Fazit Für das TTIP und die weiteren Freihandelsabkommen gibt es vor dem Hintergrund von Empirie und bekanntem Sachstand wenig überzeugende Argumente die Risiken sind hoch, der mögliche Nutzen ist selektiv und bestenfalls minimal.

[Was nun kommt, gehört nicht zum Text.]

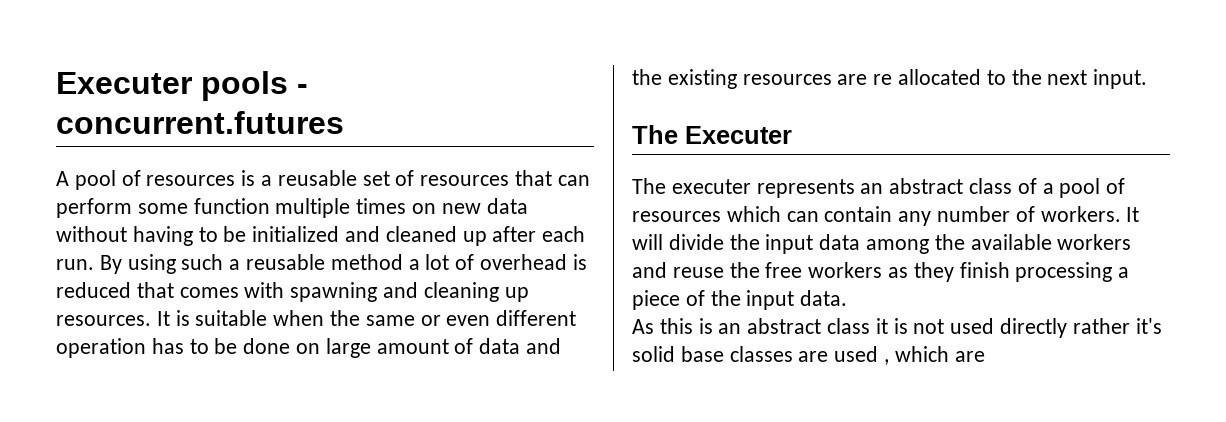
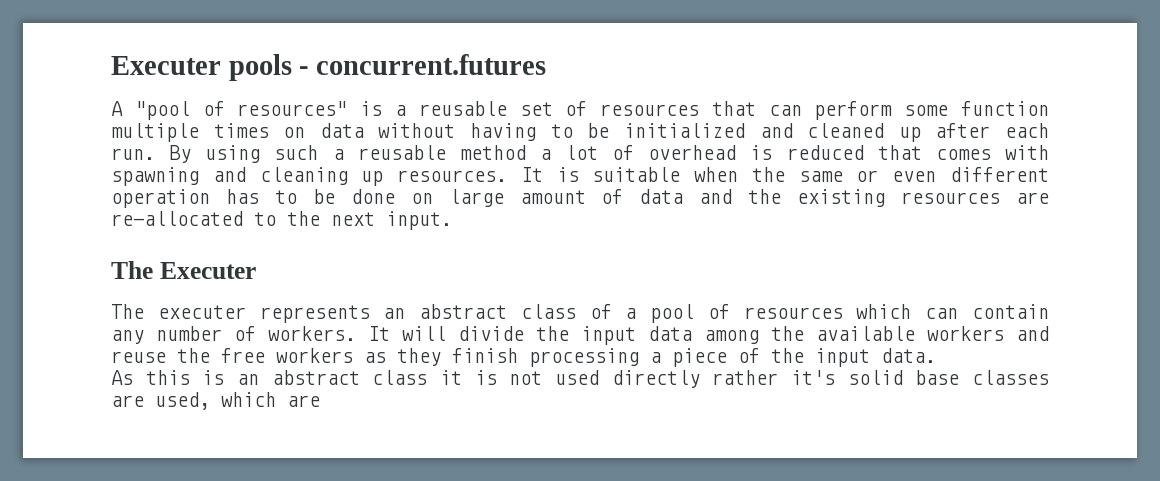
[74,170,236,190] pool of resources -> [134,101,348,120] "pool of resources"
[441,203,481,214] new -> (306, 132) none
[873,69,982,85] re allocated -> [111,211,243,226] re-allocated
[834,346,890,365] used , -> [155,392,210,410] used,

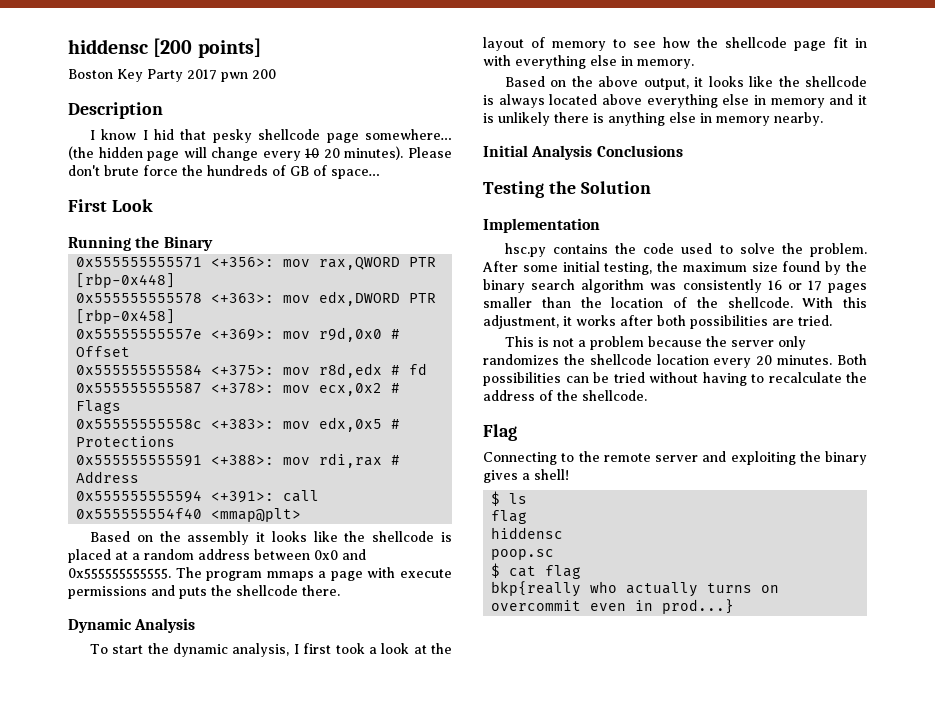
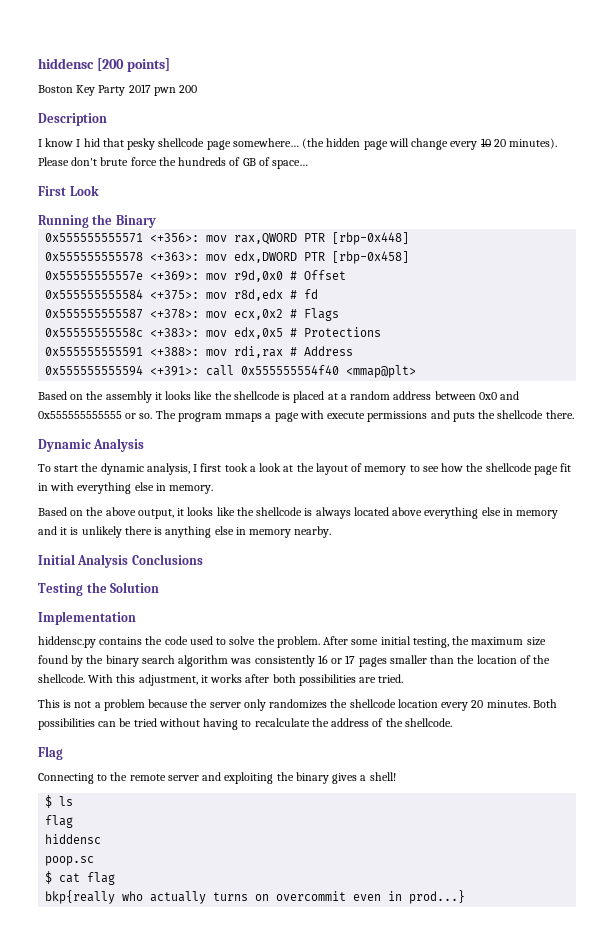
[68,568,171,579] 0x555555555555. -> [38,411,153,419] 0x555555555555 or so.
[504,243,546,257] hsc.py -> [38,636,96,648] hiddensc.py

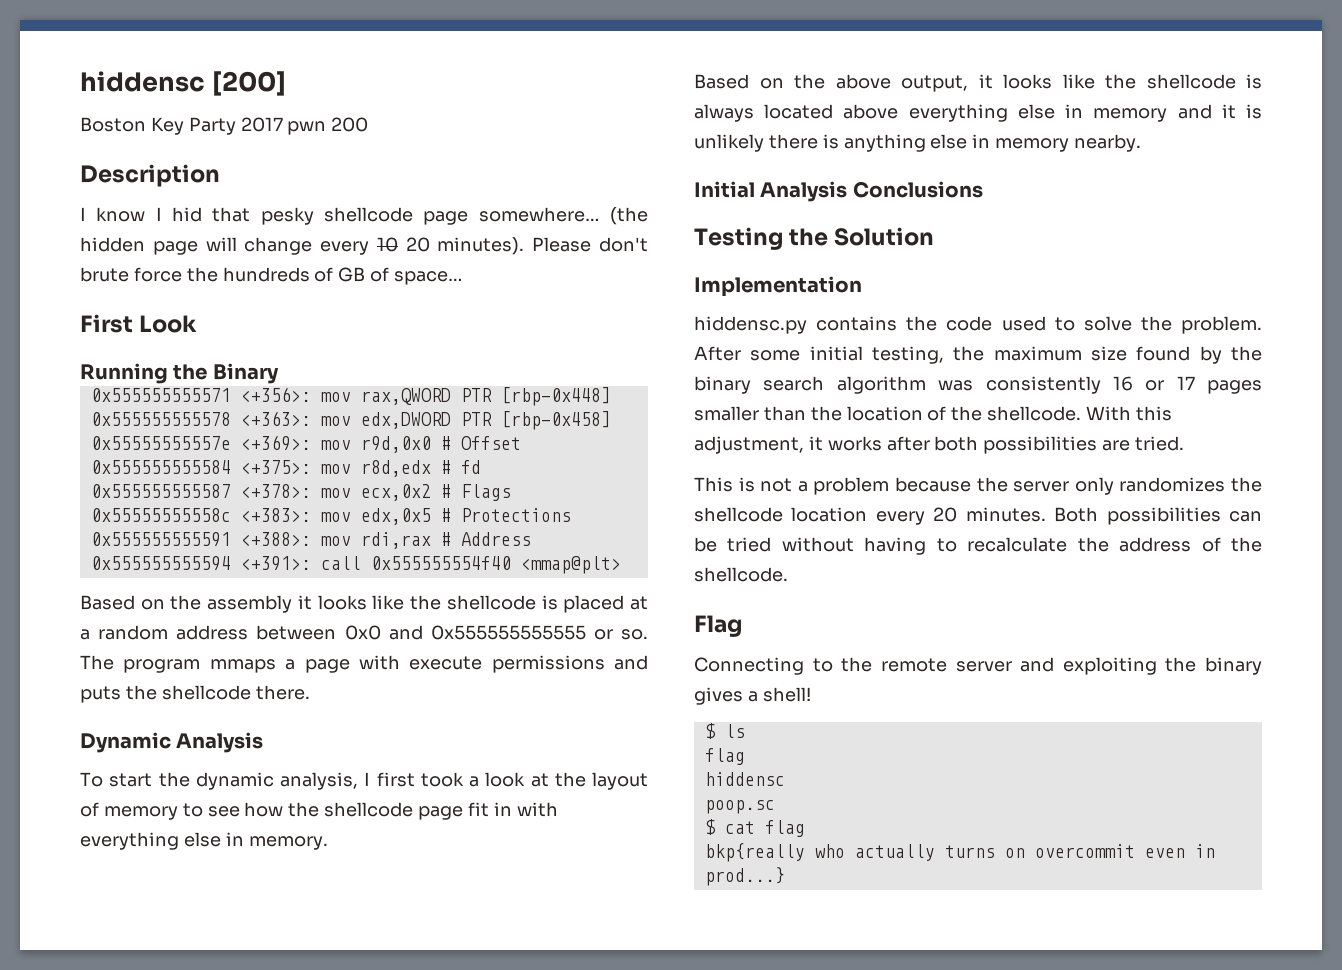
[38,58,170,72] hiddensc [200 points] -> [80,71,286,96] hiddensc [200]

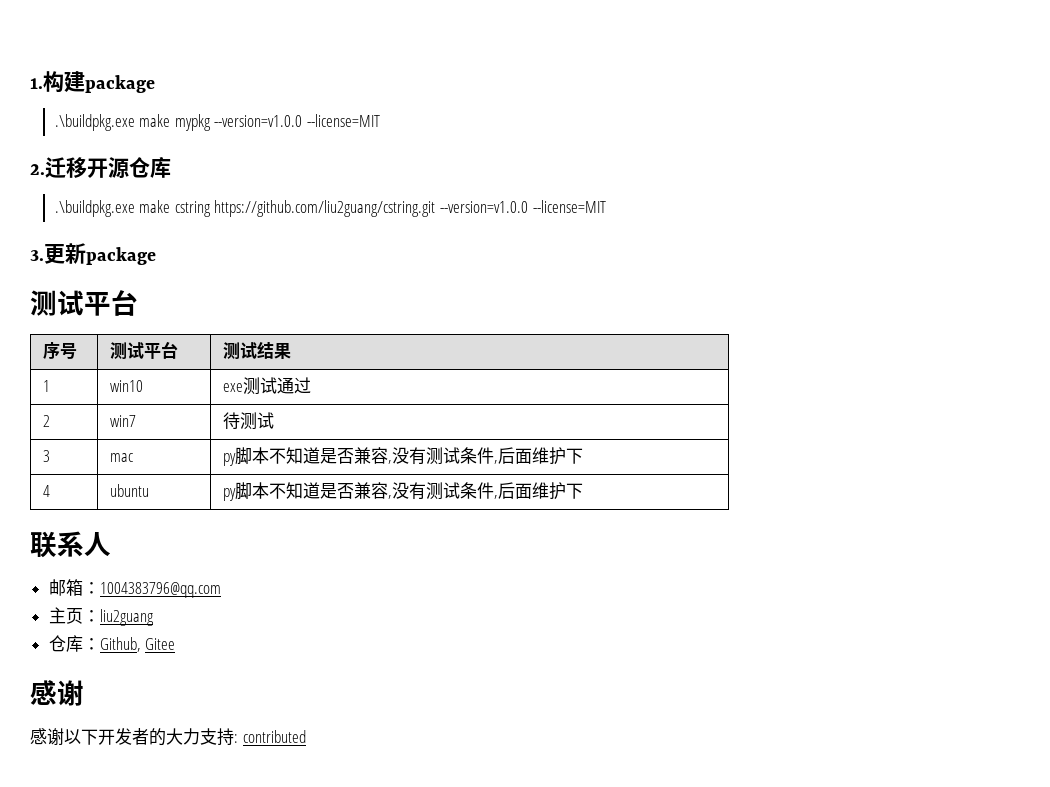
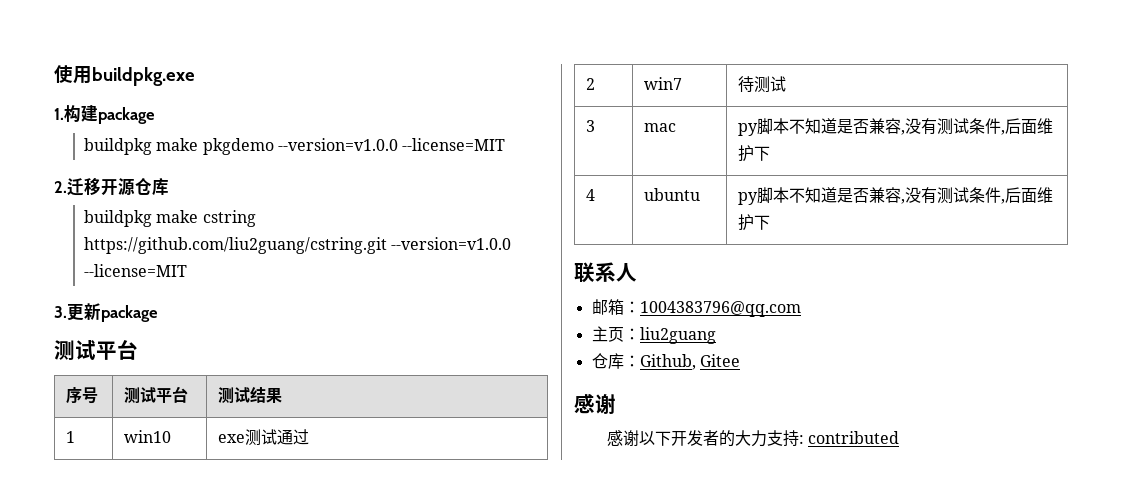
(30, 83) none -> [54,65,195,86] 使用buildpkg.exe //
[54,114,211,131] .\buildpkg.exe make mypkg -> [84,138,274,155] buildpkg make pkgdemo
[54,200,135,217] .\buildpkg.exe -> [84,210,153,227] buildpkg

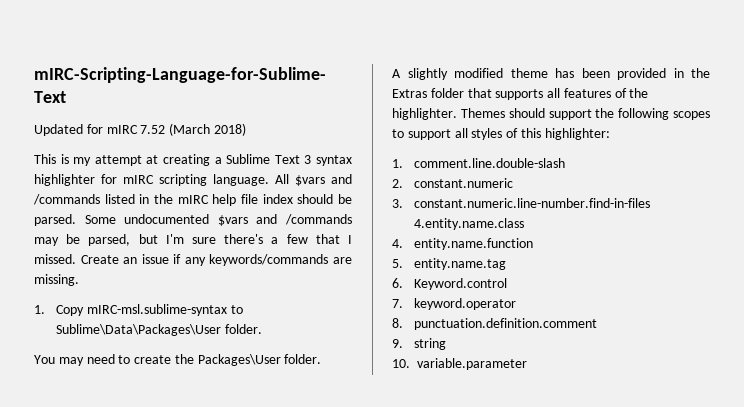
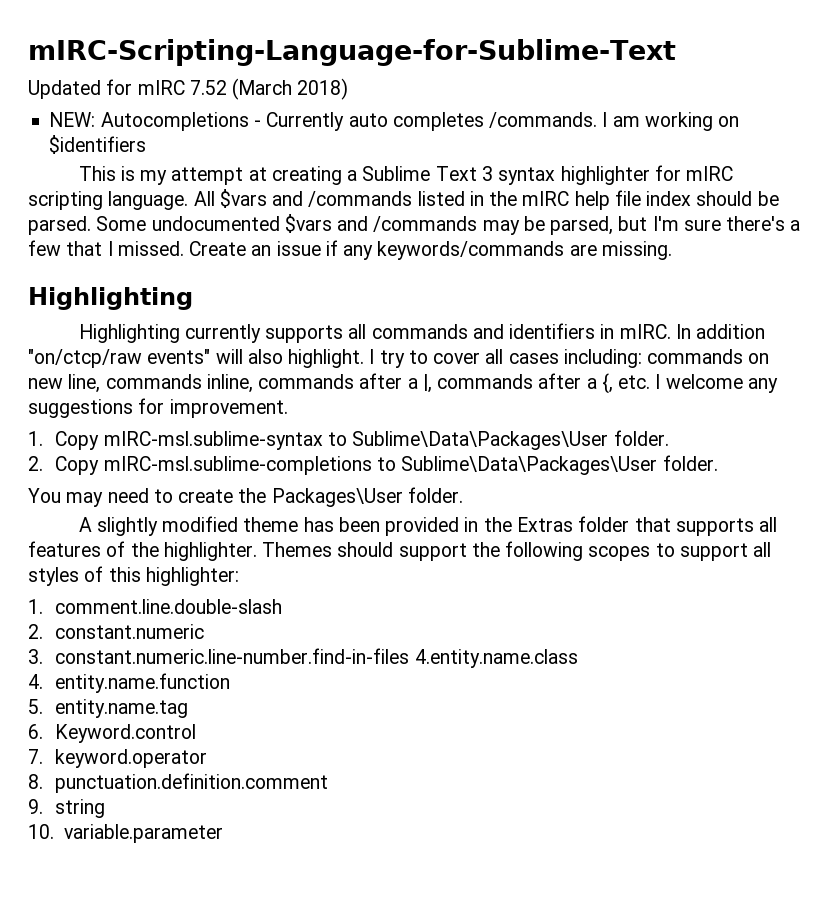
(246, 129) none -> [49,112,740,131] [49,135,147,154] // NEW: Autocompletions - Currently auto completes /commands. I am working on $identifiers
(79, 280) none -> [28,287,193,310] [78,323,766,343] [28,349,770,368] [28,373,778,394] [28,398,288,418] // Highlighting // Highlighting currently supports all commands and identifiers in mIRC. In addition "on/ctcp/raw events" will also highlight. I try to cover all cases including: commands on new line, commands inline, commands after a |, commands after a {, etc. I welcome any suggestions for improvement.
(262, 329) none -> [28,455,718,475] // 2. Copy mIRC-msl.sublime-completions to Sublime\Data\Packages\User folder.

Als Frage bleibt deshalb, wie eine Handelsordnung als Grundlage der Weltwirtschaft mit den Grundsätzen von Frieden, Gerechtigkeit und Bewahrung der Lebensgrundlagen versöhnt werden kann. Zugleich bietet die Debatte um das TTIP eine große Chance zur internationalen öffentlichen Diskussion über die Ausrichtung der internationalen Wirtschaftspolitik und der Globalisierung nutzen wir sie!